[Intel-gfx] [PATCH 19/20] drm/i915: drm/i915 changes to simulated hangs

Thu Oct 22 18:32:41 PDT 2015

From: Tim Gore <tim.gore at intel.com>

Simulated hangs, as used by drv_hangman and some other IGT tests, are not
handled correctly with the new per-engine hang recovery mode. This patch fixes
several issues needed to get them working in the execlist case.

1) The "simulated" hang is effected by not submitting a particular batch buffer
   to the hardware. In this way it is not handled by the hardware are hence
   remains in the software queue, leading the TDR mechanism to declare a hang.
   The place where the submission of the batch was being blocked was in
   intel_logical_ring_advance_and_submit. Because this means the request never
   enters the execlist_queue, the TDR mechanism does not detect a hang and the
   situation is never cleared. Also, blocking the batch buffer here is before
   the intel_ctx_submit_request object gets allocated. During TDR we need to
   actually complete the submission process to unhang the ring, but we are not
   in user context so cannot allocate the request object.  To overcome both
   these issues I moved the place where submission is blocked to
   execlists_context_unqueue. This means that the request enters the
   ring->execlist_queue, so the TDR mechanism detects the hang and can resubmit
   the request after the stop_rings bit is cleared.

2) A further problem arises from a workaround in i915_hangcheck_sample to deal
   with a context submission status of "...INCONSISTENT" being reported by
   intel_execlists_TDR_get_current_request() when the hardware is idle.  A
   simulated hang, because it causes the sw and hw context id's to be out of
   sync, results in a context submission status of "...INCONSISTENT" being
   reported, triggering this workaround which resubmits the batch and clears
   the hang, avoiding a ring reset. But we want the ring reset to occur, since
   this is part of what we are testing. So, I have made
   intel_execlists_TDR_get_current_request() aware of simulated hangs, so that
   it returns a status of OK in this case.  This avoids the workaround being
   triggered, leading to the TDR mechanism declaring a ring hang and doing a
   ring reset.

Issue: VIZ-5488
Signed-off-by: Tim Gore <tim.gore at intel.com>
Signed-off-by: Tomas Elf <tomas.elf at intel.com>
---
 drivers/gpu/drm/i915/i915_drv.c  | 10 ++++++++++
 drivers/gpu/drm/i915/intel_lrc.c | 26 +++++++++++++++++++++-----
 2 files changed, 31 insertions(+), 5 deletions(-)

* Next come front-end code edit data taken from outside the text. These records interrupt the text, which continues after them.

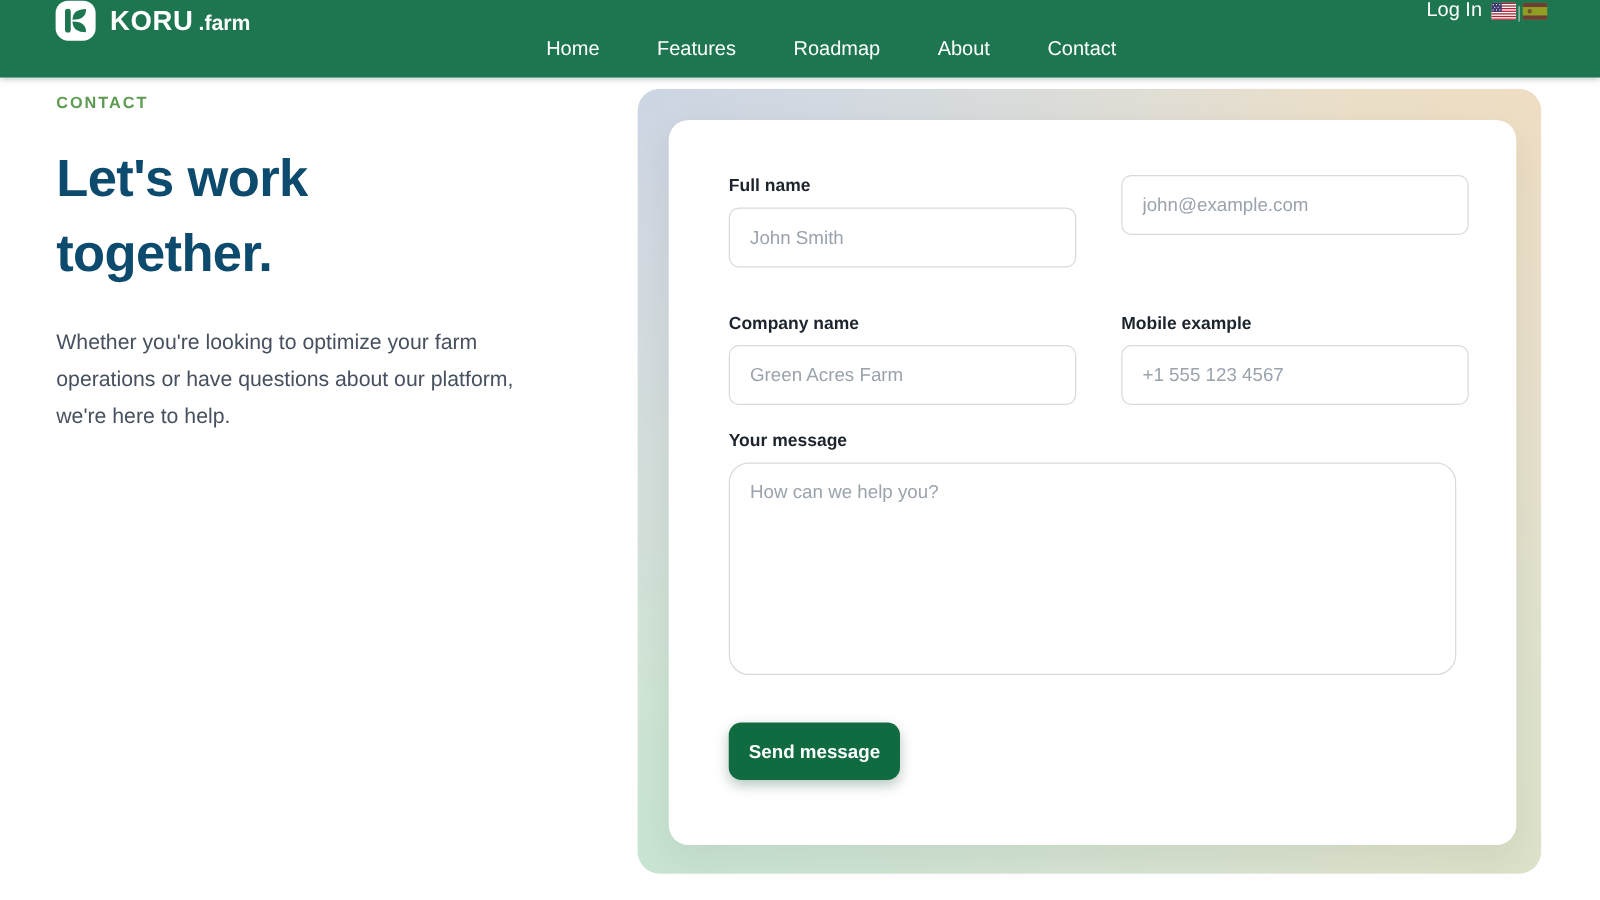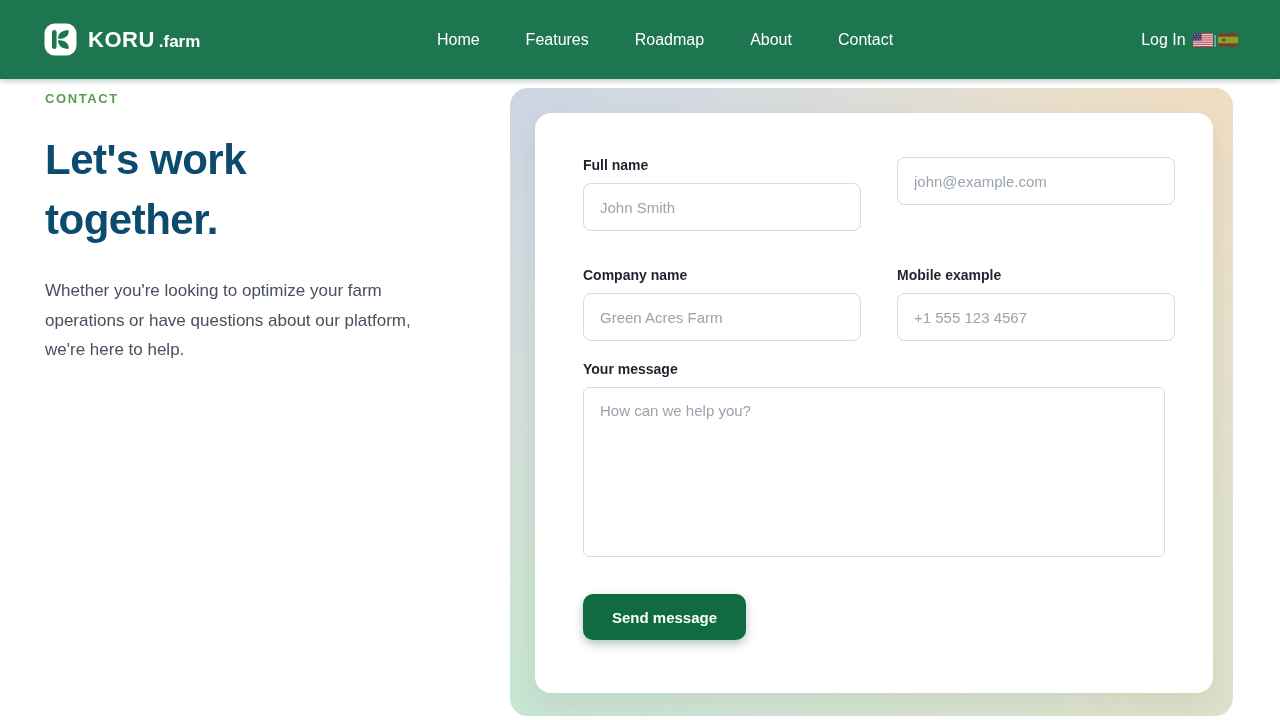--- a/index.html
+++ b/index.html
@@ -6,24 +6,24 @@
   html, body { width: 1280px; height: 720px; overflow: hidden; }
   body {
     font-family: "Liberation Sans", sans-serif;
     background: #ffffff;
     position: relative;
   }
 
   
   .navbar {
     position: relative;
-    height: 79px;
+    height: 62px;
     background: #1D7650;
     display: flex;
-    align-items: center;
+    align-items: flex-start;
     padding: 0 42px 0 44px;
     box-shadow: 0 2px 5px rgba(10, 50, 30, 0.25);
   }
   .brand { display: flex; align-items: center; gap: 11px; }
   .brand-logo { width: 33px; height: 33px; display: block; }
   .brand-text { display: flex; align-items: baseline; }
   .brand-name {
     color: #ffffff; font-size: 22px; font-weight: 700; letter-spacing: 0.5px;
   }
   .brand-suffix {
@@ -102,30 +102,30 @@
   .text-input {
     width: 100%; height: 48px;
     border: 1px solid #D7DADE; border-radius: 8px;
     padding: 0 16px;
     font-family: "Liberation Sans", sans-serif;
     font-size: 15px; color: #333a44;
     outline: none; background: #ffffff;
   }
   .textarea-input {
     width: 100%; height: 170px;
-    border: 1px solid #D7DADE; border-radius: 6px;
+    border: 1px solid #D7DADE; border-radius: 16px;
     padding: 14px 16px;
     font-family: "Liberation Sans", sans-serif;
     font-size: 15px; color: #333a44;
     outline: none; resize: none; background: #ffffff;
   }
   .text-input::placeholder, .textarea-input::placeholder { color: #9AA3AE; opacity: 1; }
   .submit-btn {
     margin-top: 33px;
-    height: 46px; padding: 0 29px;
+    height: 46px; padding: 0 16px;
     background: #106C40; color: #ffffff;
     font-family: "Liberation Sans", sans-serif;
     font-size: 15px; font-weight: 700;
     border: none; border-radius: 10px; cursor: pointer;
     box-shadow: 0 4px 10px rgba(10, 60, 35, 0.30);
   }
 </style>
 </head>
 <body>
 

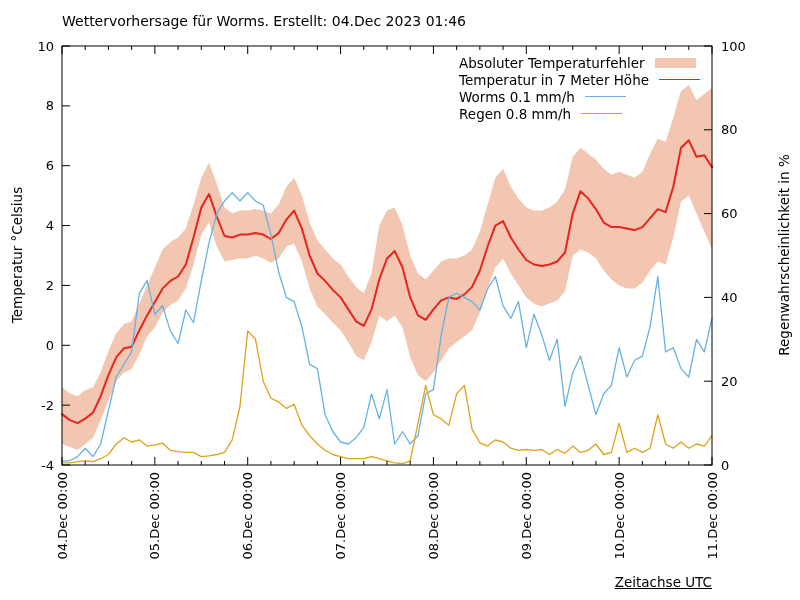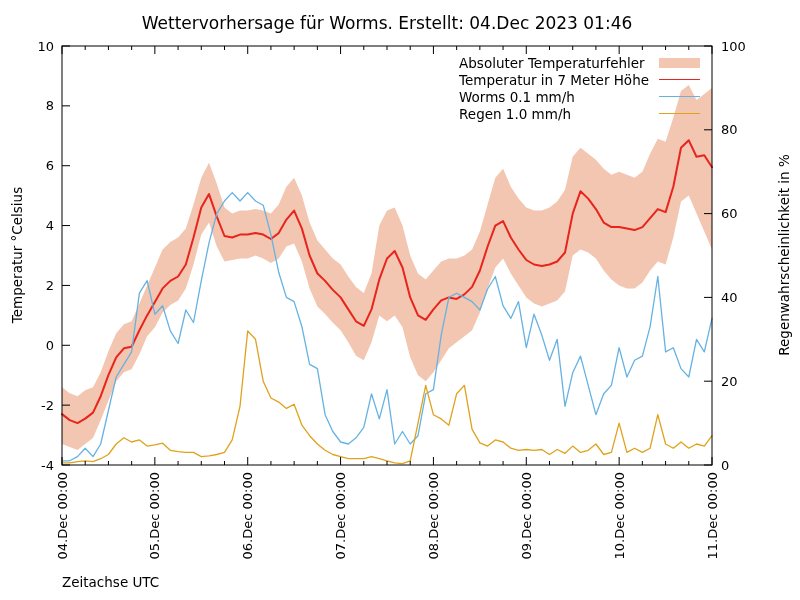--- a/index.html
+++ b/index.html
@@ -4,46 +4,46 @@
 <title>Wettervorhersage</title>
 <style>
   html,body{margin:0;padding:0;background:#ffffff;}
   .chart-wrap{
     position:relative;width:800px;height:600px;background:#ffffff;
     font-family:"DejaVu Sans","Liberation Sans",sans-serif;color:#000;
     overflow:hidden;
   }
   .chart-title{
     position:absolute;left:62px;width:650px;top:13px;
-    text-align:center;font-size:17px;white-space:nowrap;
+    font-size:14px;white-space:nowrap;
   }
   .x-axis-title{
     position:absolute;left:62px;width:650px;top:574px;
-    text-align:left;font-size:13.5px;
+    text-align:right;font-size:13.5px;text-decoration:underline;
   }
   .y-axis-title{
     position:absolute;left:17px;top:255px;width:0;height:0;
     font-size:13.5px;white-space:nowrap;
   }
   .y-axis-title>span{
     display:inline-block;transform:translate(-50%,-50%) rotate(-90deg);
   }
   .y2-axis-title{
     position:absolute;left:784px;top:255px;width:0;height:0;
     font-size:13.5px;white-space:nowrap;
   }
   .y2-axis-title>span{
     display:inline-block;transform:translate(-50%,-50%) rotate(-90deg);
   }
   .legend{
     position:absolute;top:54px;right:100px;
     display:flex;flex-direction:column;gap:0;
   }
   .legend-row{
-    display:flex;align-items:center;justify-content:space-between;
+    display:flex;align-items:center;justify-content:flex-start;
     height:17px;font-size:13.5px;white-space:nowrap;
   }
   .legend-label{margin-right:10px;}
   .legend-sample{width:41px;height:10px;position:relative;flex:0 0 auto;}
   .legend-sample.band{height:10px;}
   .legend-sample.line{height:0;border-top:1.6px solid #000;}
   svg{position:absolute;left:0;top:0;}
   text{font-family:"DejaVu Sans","Liberation Sans",sans-serif;}
 </style>
 </head>
@@ -172,18 +172,18 @@
     </div>
     <div class="legend-row">
       <span class="legend-label">Temperatur in 7 Meter Höhe</span>
       <span class="legend-sample line" id="sw1" style="border-top-color: rgb(232, 36, 29);"></span>
     </div>
     <div class="legend-row">
       <span class="legend-label">Worms 0.1 mm/h</span>
       <span class="legend-sample line" id="sw2" style="border-top-color: rgb(102, 178, 226);"></span>
     </div>
     <div class="legend-row">
-      <span class="legend-label">Regen 1.0 mm/h</span>
+      <span class="legend-label">Regen 0.8 mm/h</span>
       <span class="legend-sample line" id="sw3" style="border-top-color: rgb(223, 162, 28);"></span>
     </div>
   </div>
 
 </div>
 
 </body></html>

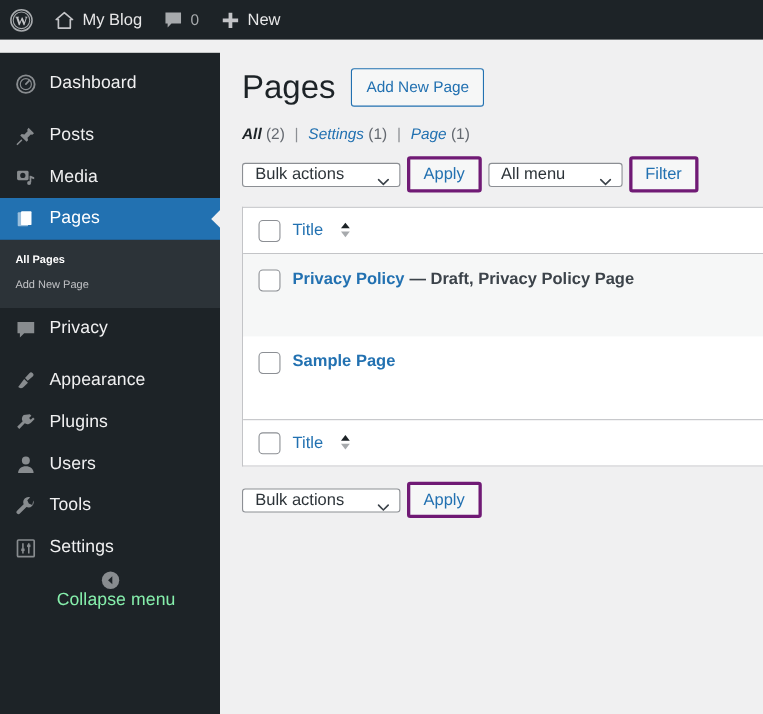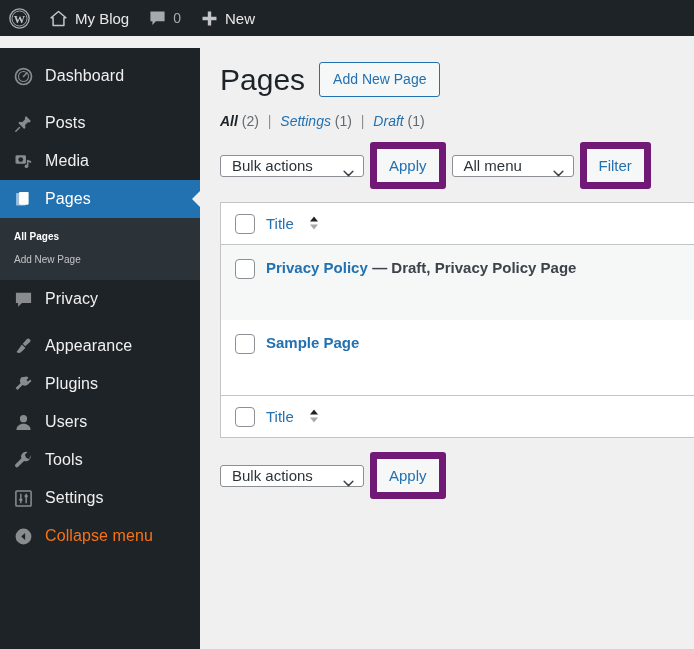--- a/index.html
+++ b/index.html
@@ -66,21 +66,21 @@
   .menu-item.current .mi-icon { opacity: 1; }
   .menu-item.current::after {
     content: "";
     position: absolute; right: -1px; top: 50%;
     margin-top: -9px;
     border-style: solid;
     border-width: 9px 9px 9px 0;
     border-color: transparent #f0f0f1 transparent transparent;
   }
   .menu-sep { height: 9px; }
-  .menu-item.dim { color: #f97316; }
+  .menu-item.dim { color: #86efac; flex-direction: column; }
 
   
   .submenu { background: #2c3338; padding: 7px 0 9px 0; }
   .submenu a {
     display: block;
     padding: 6px 0 6px 14px;
     font-size: 10px;
     color: #c3c4c7;
     text-decoration: none;
   }
@@ -144,24 +144,24 @@
     color: #2c3338;
     cursor: pointer;
   }
   .select-box .chev {
     position: absolute; right: 9px; top: 50%;
     margin-top: -3px;
     width: 11px; height: 7px;
   }
   .btn-secondary {
     display: inline-flex; align-items: center; justify-content: center;
-    height: 47px;
+    height: 33px;
     padding: 0 12px;
     background: #f6f7f7;
-    border: 7px solid #701a75;
+    border: 3px solid #701a75;
     border-radius: 3px;
     color: #2271b1;
     font-size: 15px;
     cursor: pointer;
     white-space: nowrap;
   }
 
   
   .wp-table {
     margin-top: 13px;
@@ -403,21 +403,21 @@
       <a class="btn-add">Add New Page</a>
     </div>
 
     <div class="subsubsub">
       <a class="current">All</a>
       <span class="cnt">(2)</span>
       <span class="divider">|</span>
       <a>Settings</a>
       <span class="cnt">(1)</span>
       <span class="divider">|</span>
-      <a>Draft</a>
+      <a>Page</a>
       <span class="cnt">(1)</span>
     </div>
 
     <div class="tablenav top">
       <div class="select-box">
         <span>Bulk actions</span>
         <span class="chev">
           <svg viewBox="0 0 12 8" width="11" height="7">
             <path d="M1 1.4 L6 6.4 L11 1.4" fill="none" stroke="#3c434a" stroke-width="1.7" stroke-linecap="round"></path>
           </svg>

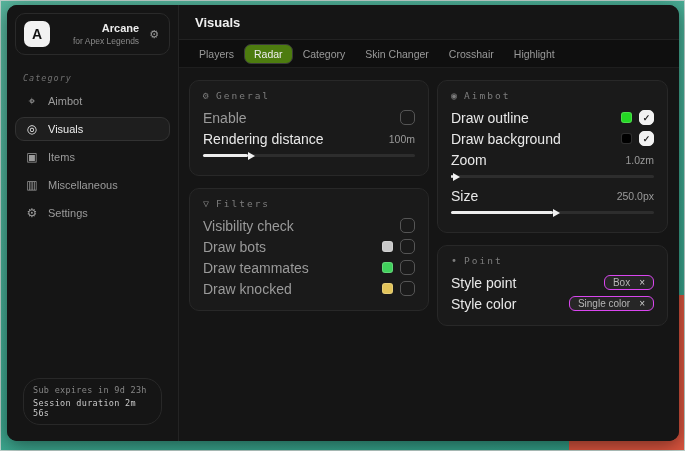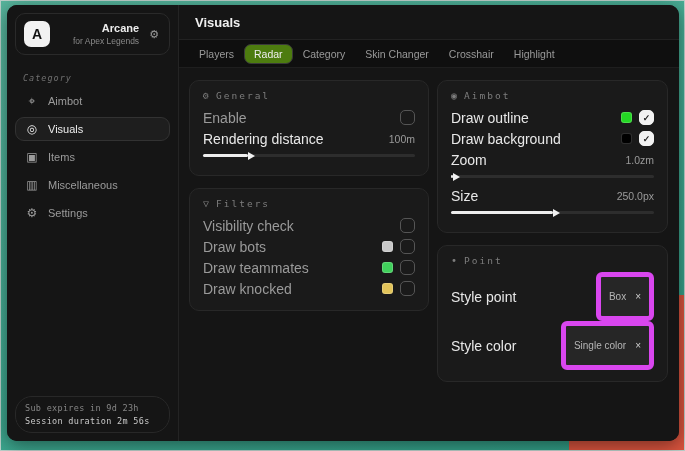--- a/index.html
+++ b/index.html
@@ -33,21 +33,21 @@
     font-size:8.5px; letter-spacing:1px; margin:10px 0 4px 16px;font-style:italic; }
 
   .nav { display:flex; flex-direction:column; gap:4px; padding:2px 8px; }
   .nav-item { display:flex; align-items:center; gap:9px; height:24px;
     padding:0 9px; border-radius:9px; color:#9b9b9b; font-size:11px;
     border:1px solid transparent; cursor:pointer; }
   .nav-item .nv-icon { font-size:12px; width:14px; text-align:center; }
   .nav-item.active { background:#1e1e1e; border-color:#323232; color:#ececec; }
 
   .sb-spacer { flex:1; }
-  .session { margin:8px; border:1px solid #282828; border-radius:17px;
+  .session { margin:16px; border:1px solid #282828; border-radius:17px;
     padding:6px 9px; font-family:"DejaVu Sans Mono", monospace; }
   .session .s1 { color:#868686; font-size:8.5px; letter-spacing:.3px; }
   .session .s2 { color:#c9c9c9; font-size:8.5px; margin-top:3px; letter-spacing:.3px; }
 
   
   .main { flex:1; display:flex; flex-direction:column; background:#151515; }
   .main-header { padding:10px 16px 9px; border-bottom:1px solid #222; }
   .main-title { color:#f0f0f0; font-size:13px; font-weight:bold; }
 
   .tabbar { background:#0f0f0f; border-bottom:1px solid #1e1e1e;
@@ -85,21 +85,21 @@
 
   .slider { position:relative; height:3px; background:#2d2d2d;
     border-radius:2px; margin:5px 0 7px; cursor:pointer; }
   .slider .fill { position:absolute; left:0; top:0; bottom:0;
     background:#ededed; border-radius:2px; }
   .slider .fill::after { content:""; position:absolute; right:-7px; top:50%;
     transform:translateY(-50%); border-left:7px solid #f2f2f2;
     border-top:4px solid transparent; border-bottom:4px solid transparent; }
 
   .tag { display:flex; align-items:center; gap:9px; background:#262626;
-    border:5px solid #d946ef; border-radius:6px; padding:14px 8px;
+    border:1px solid #d946ef; border-radius:6px; padding:1px 8px;
     cursor:pointer; }
   .tag .tag-text { color:#b5b5b5; font-size:10px; }
   .tag .tag-x { color:#cfcfcf; font-size:10px; }
 </style>
 </head>
 <body>
 
 <div class="screen">
   <div class="bg-orange"></div>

diff --git a/drivers/gpu/drm/i915/i915_drv.c b/drivers/gpu/drm/i915/i915_drv.c
index d482341..ecb3eb1 100644
--- a/drivers/gpu/drm/i915/i915_drv.c
+++ b/drivers/gpu/drm/i915/i915_drv.c
@@ -1175,6 +1175,16 @@ int i915_reset_engine(struct intel_engine_cs *engine)
 		 }
 	}
 
+	/* Clear any simulated hang flags */
+	if (dev_priv->gpu_error.stop_rings) {
+		DRM_INFO("Simulated gpu hang, reset stop_rings bits %08x\n",
+			(0x1 << engine->id));
+		dev_priv->gpu_error.stop_rings &= ~(0x1 << engine->id);
+		/* if all hangs are cleared, then clear the ALLOW_BAN/ERROR bits */
+		if ((dev_priv->gpu_error.stop_rings & ((1 << I915_NUM_RINGS) - 1)) == 0)
+			dev_priv->gpu_error.stop_rings = 0;
+	}
+
 	/* Sample the current ring head position */
 	head = I915_READ_HEAD(engine) & HEAD_ADDR;
 
diff --git a/drivers/gpu/drm/i915/intel_lrc.c b/drivers/gpu/drm/i915/intel_lrc.c
index 96f5a28..284baab 100644
--- a/drivers/gpu/drm/i915/intel_lrc.c
+++ b/drivers/gpu/drm/i915/intel_lrc.c
@@ -641,6 +641,16 @@ static void execlists_context_unqueue(struct intel_engine_cs *ring, bool tdr_res
 		}
 	}
 
+	/* Check for a simulated hang request */
+	if (intel_ring_stopped(ring)) {
+		/*
+		 * Mark the request at the head of the queue as submitted but
+		 * dont actually submit it.
+		 */
+		req0->elsp_submitted++;
+		return;
+	}
+
 	WARN_ON(req1 && req1->elsp_submitted && !tdr_resubmission);
 
 	execlists_submit_requests(req0, req1, tdr_resubmission);
@@ -1006,16 +1016,12 @@ static int logical_ring_wait_for_space(struct drm_i915_gem_request *req,
 static void
 intel_logical_ring_advance_and_submit(struct drm_i915_gem_request *request)
 {
-	struct intel_engine_cs *ring = request->ring;
 	struct drm_i915_private *dev_priv = request->i915;
 
 	intel_logical_ring_advance(request->ringbuf);
 
 	request->tail = request->ringbuf->tail;
 
-	if (intel_ring_stopped(ring))
-		return;
-
 	if (dev_priv->guc.execbuf_client)
 		i915_guc_submit(dev_priv->guc.execbuf_client, request);
 	else
@@ -3250,7 +3256,17 @@ intel_execlists_TDR_get_current_request(struct intel_engine_cs *ring,
 	}
 
 	if (tmpctx) {
-		status = ((hw_context == sw_context) && hw_active) ?
+		/*
+		 * Check for simuated hang. In this case the head entry in the
+		 * sw execlist queue will not have been submitted to the ELSP, so
+		 * the hw and sw context id's may well disagree, but we still want
+		 * to proceed with hang recovery. So we return OK which allows
+		 * the TDR recovery mechanism to proceed with a ring reset.
+		 */
+		if (intel_ring_stopped(ring))
+			status = CONTEXT_SUBMISSION_STATUS_OK;
+		else
+			status = ((hw_context == sw_context) && hw_active) ?
 				CONTEXT_SUBMISSION_STATUS_OK :
 				CONTEXT_SUBMISSION_STATUS_INCONSISTENT;
 	} else {
-- 
1.9.1